- **Activity**:
Would you transcribe the entries below word for word, omitting all images?

-.-.-

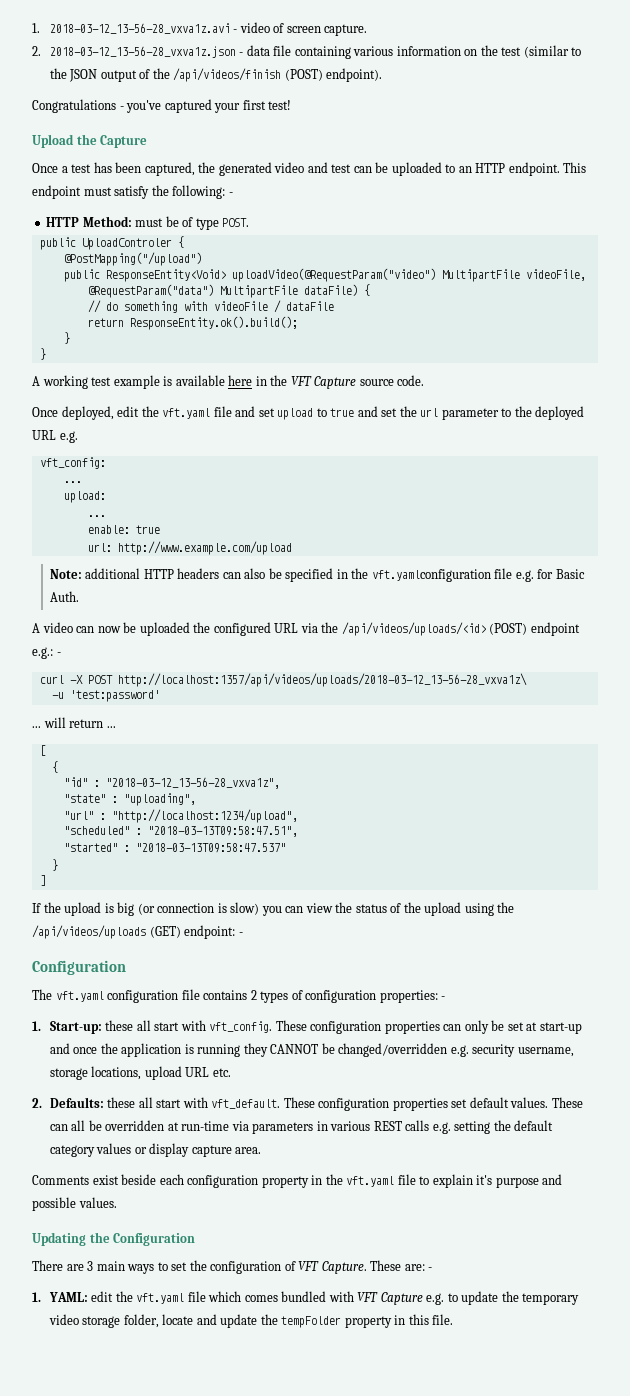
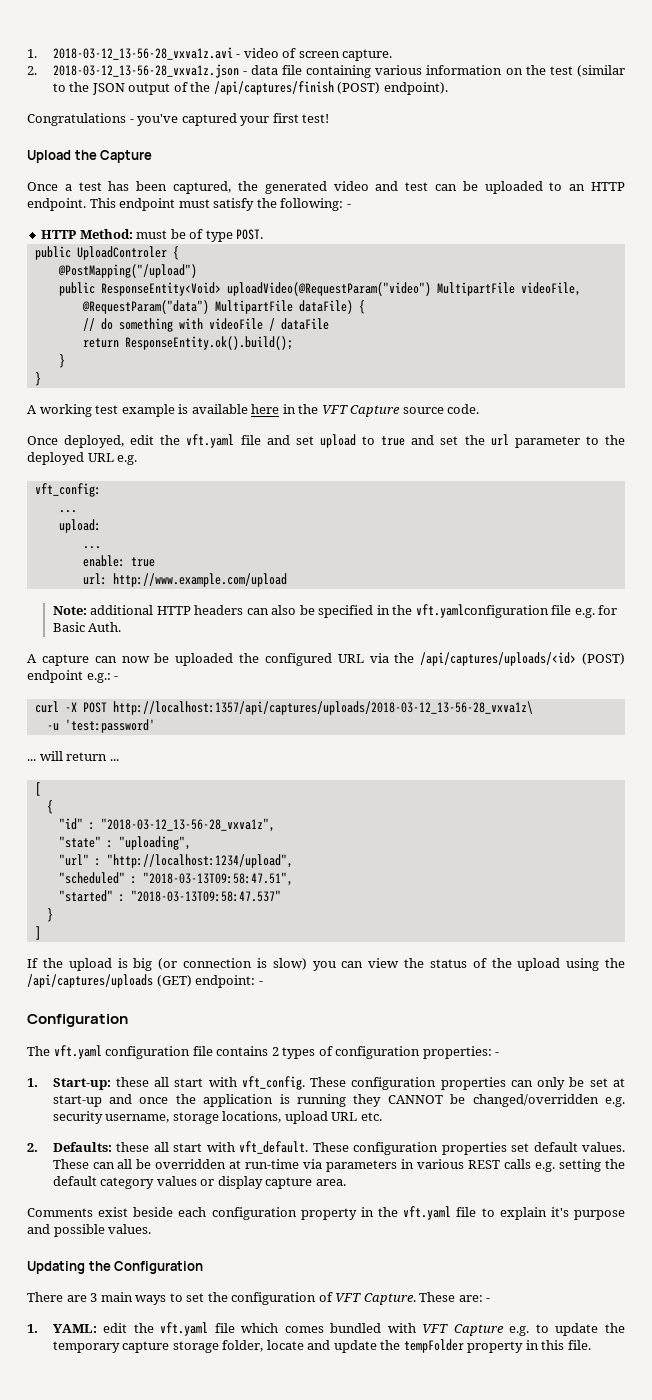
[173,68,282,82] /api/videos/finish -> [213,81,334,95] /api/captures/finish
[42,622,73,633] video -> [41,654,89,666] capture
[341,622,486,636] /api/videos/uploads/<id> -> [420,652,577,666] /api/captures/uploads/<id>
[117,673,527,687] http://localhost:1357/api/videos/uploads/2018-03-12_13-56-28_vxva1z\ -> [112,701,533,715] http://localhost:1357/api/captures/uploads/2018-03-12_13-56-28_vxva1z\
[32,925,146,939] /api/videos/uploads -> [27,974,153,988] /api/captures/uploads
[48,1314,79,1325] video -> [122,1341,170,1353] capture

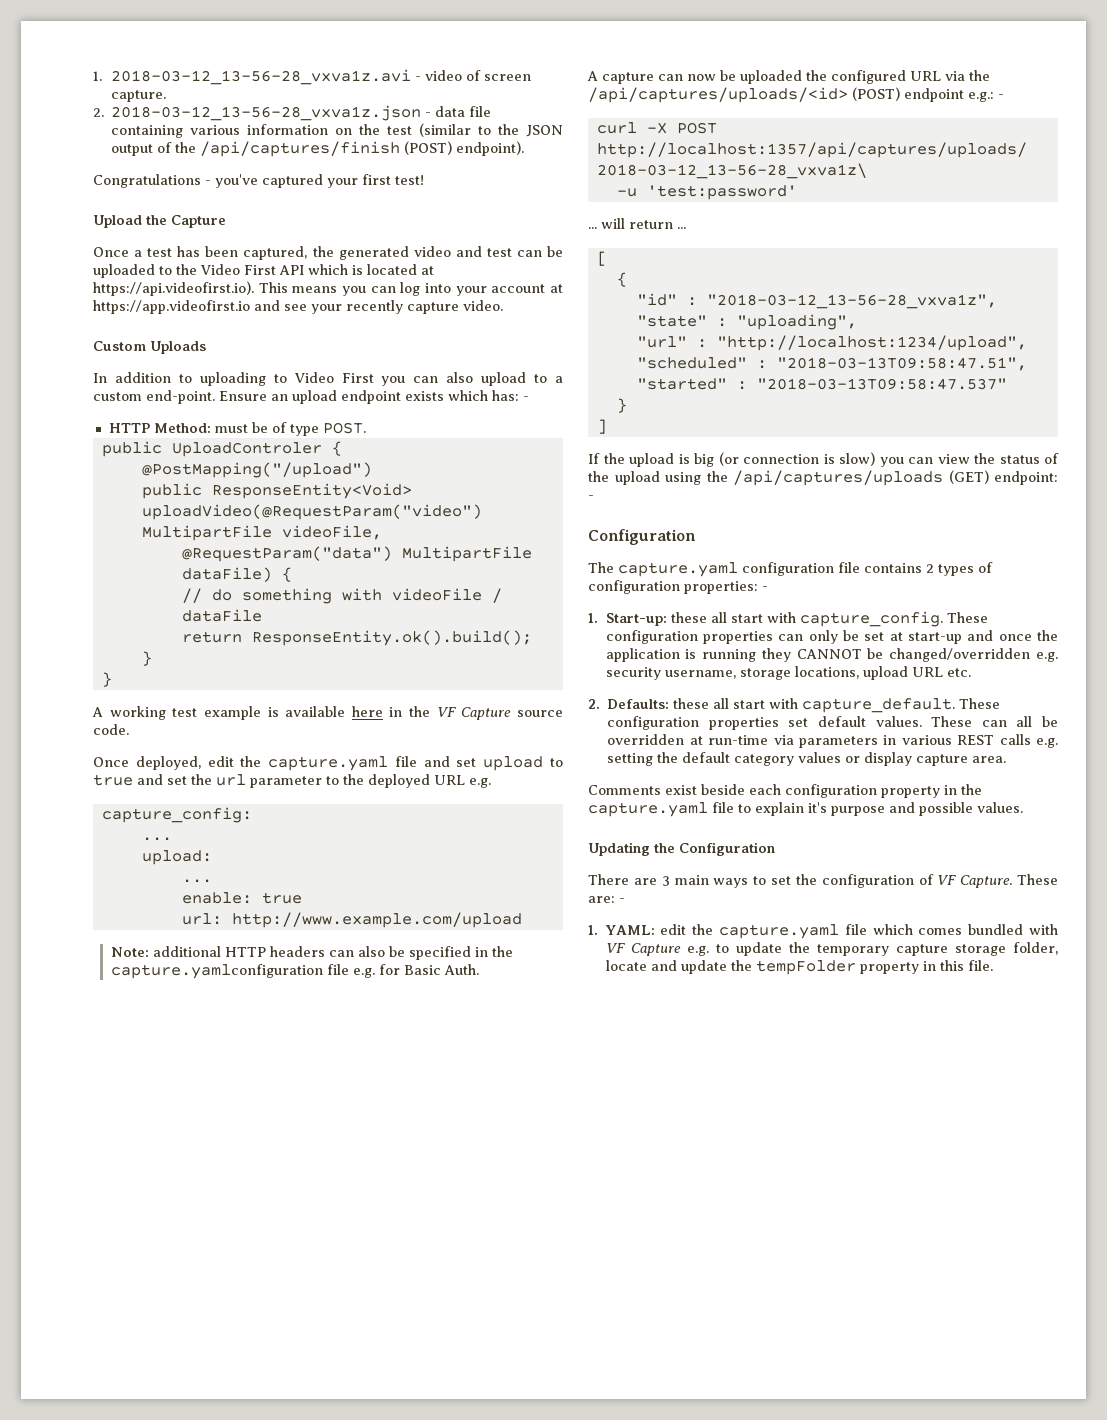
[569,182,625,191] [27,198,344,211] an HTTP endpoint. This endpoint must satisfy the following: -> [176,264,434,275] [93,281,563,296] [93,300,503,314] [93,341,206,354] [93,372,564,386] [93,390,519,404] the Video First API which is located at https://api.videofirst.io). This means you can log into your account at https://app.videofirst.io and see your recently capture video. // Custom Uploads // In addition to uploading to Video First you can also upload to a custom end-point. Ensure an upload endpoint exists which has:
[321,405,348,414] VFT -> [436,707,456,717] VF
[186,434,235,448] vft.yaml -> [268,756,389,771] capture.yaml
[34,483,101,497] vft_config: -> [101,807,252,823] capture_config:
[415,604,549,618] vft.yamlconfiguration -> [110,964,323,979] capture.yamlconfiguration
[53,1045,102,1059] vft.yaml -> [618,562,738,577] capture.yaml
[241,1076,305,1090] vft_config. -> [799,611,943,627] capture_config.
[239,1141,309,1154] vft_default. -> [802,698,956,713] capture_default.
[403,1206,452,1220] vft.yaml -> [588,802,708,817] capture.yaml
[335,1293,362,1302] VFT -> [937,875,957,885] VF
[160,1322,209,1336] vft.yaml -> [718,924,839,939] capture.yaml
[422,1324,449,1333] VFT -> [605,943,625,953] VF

-.-.-

- **Reply to the exercise**:
[173,68,282,82] /api/videos/finish -> [213,81,334,95] /api/captures/finish
[42,622,73,633] video -> [41,654,89,666] capture
[341,622,486,636] /api/videos/uploads/<id> -> [420,652,577,666] /api/captures/uploads/<id>
[117,673,527,687] http://localhost:1357/api/videos/uploads/2018-03-12_13-56-28_vxva1z\ -> [112,701,533,715] http://localhost:1357/api/captures/uploads/2018-03-12_13-56-28_vxva1z\
[32,925,146,939] /api/videos/uploads -> [27,974,153,988] /api/captures/uploads
[48,1314,79,1325] video -> [122,1341,170,1353] capture

[569,182,625,191] [27,198,344,211] an HTTP endpoint. This endpoint must satisfy the following: -> [176,264,434,275] [93,281,563,296] [93,300,503,314] [93,341,206,354] [93,372,564,386] [93,390,519,404] the Video First API which is located at https://api.videofirst.io). This means you can log into your account at https://app.videofirst.io and see your recently capture video. // Custom Uploads // In addition to uploading to Video First you can also upload to a custom end-point. Ensure an upload endpoint exists which has:
[321,405,348,414] VFT -> [436,707,456,717] VF
[186,434,235,448] vft.yaml -> [268,756,389,771] capture.yaml
[34,483,101,497] vft_config: -> [101,807,252,823] capture_config:
[415,604,549,618] vft.yamlconfiguration -> [110,964,323,979] capture.yamlconfiguration
[53,1045,102,1059] vft.yaml -> [618,562,738,577] capture.yaml
[241,1076,305,1090] vft_config. -> [799,611,943,627] capture_config.
[239,1141,309,1154] vft_default. -> [802,698,956,713] capture_default.
[403,1206,452,1220] vft.yaml -> [588,802,708,817] capture.yaml
[335,1293,362,1302] VFT -> [937,875,957,885] VF
[160,1322,209,1336] vft.yaml -> [718,924,839,939] capture.yaml
[422,1324,449,1333] VFT -> [605,943,625,953] VF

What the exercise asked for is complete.